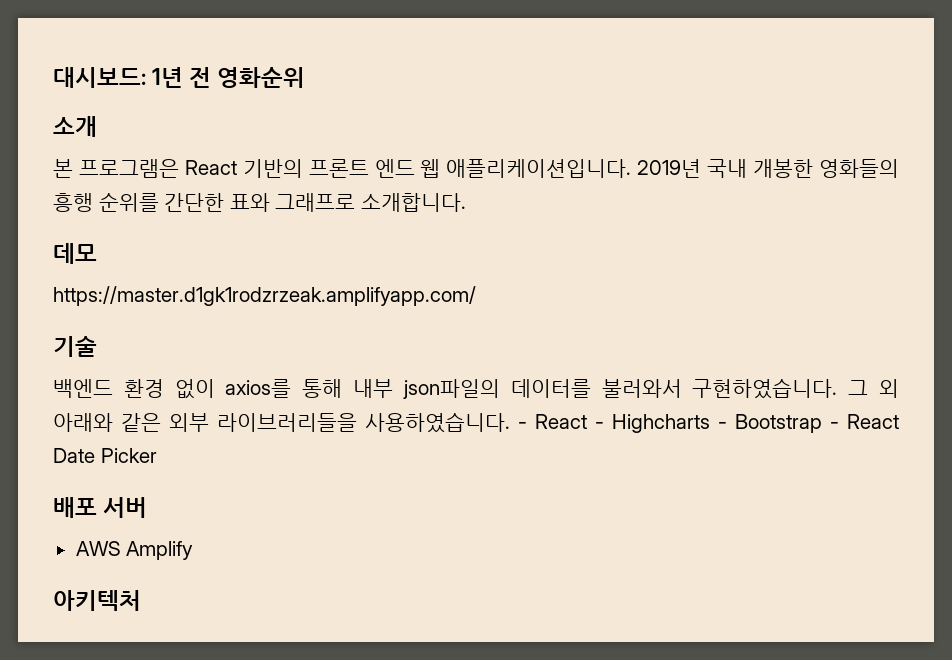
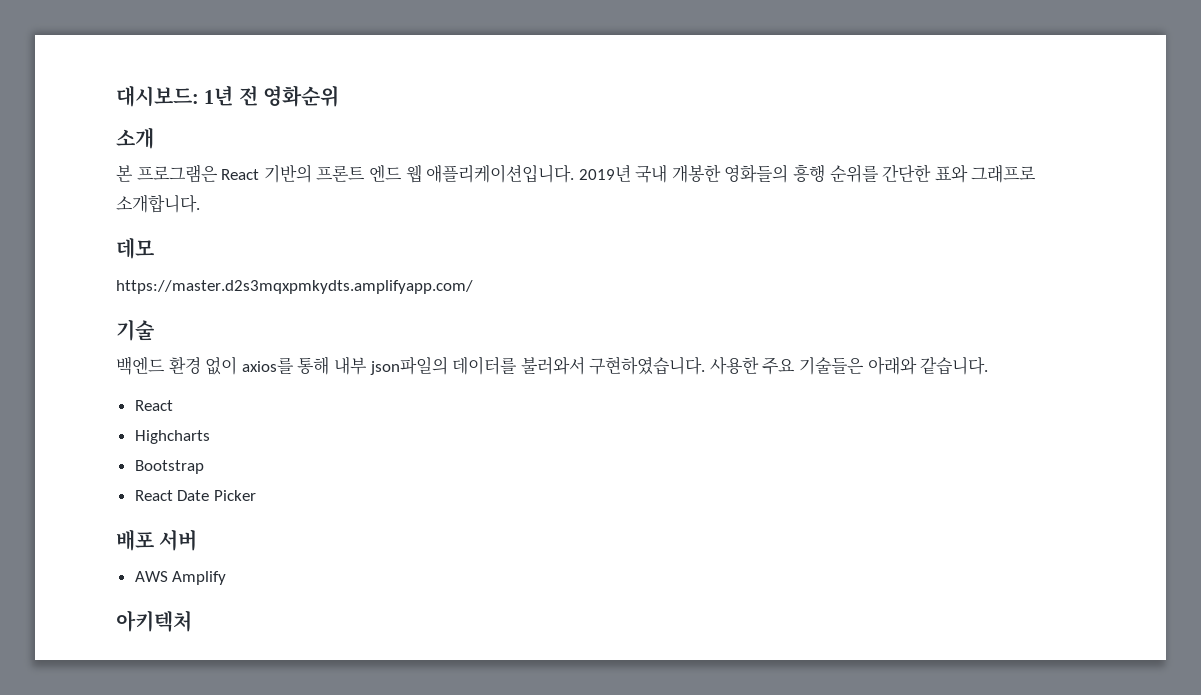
- https://master.d1gk1rodzrzeak.amplifyapp.com/
+ https://master.d2s3mqxpmkydts.amplifyapp.com/
- 그 외 아래와 같은 외부 라이브러리들을 사용하였습니다. - React - Highcharts - Bootstrap - React Date Picker
+ 사용한 주요 기술들은 아래와 같습니다.
+ React
+ Highcharts
+ Bootstrap
+ React Date Picker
§
What you need to do:
Here the job is to repeat the entries verbatim while leaving all pictures out.

Exercise output:
- https://master.d1gk1rodzrzeak.amplifyapp.com/
+ https://master.d2s3mqxpmkydts.amplifyapp.com/
- 그 외 아래와 같은 외부 라이브러리들을 사용하였습니다. - React - Highcharts - Bootstrap - React Date Picker
+ 사용한 주요 기술들은 아래와 같습니다.
+ React
+ Highcharts
+ Bootstrap
+ React Date Picker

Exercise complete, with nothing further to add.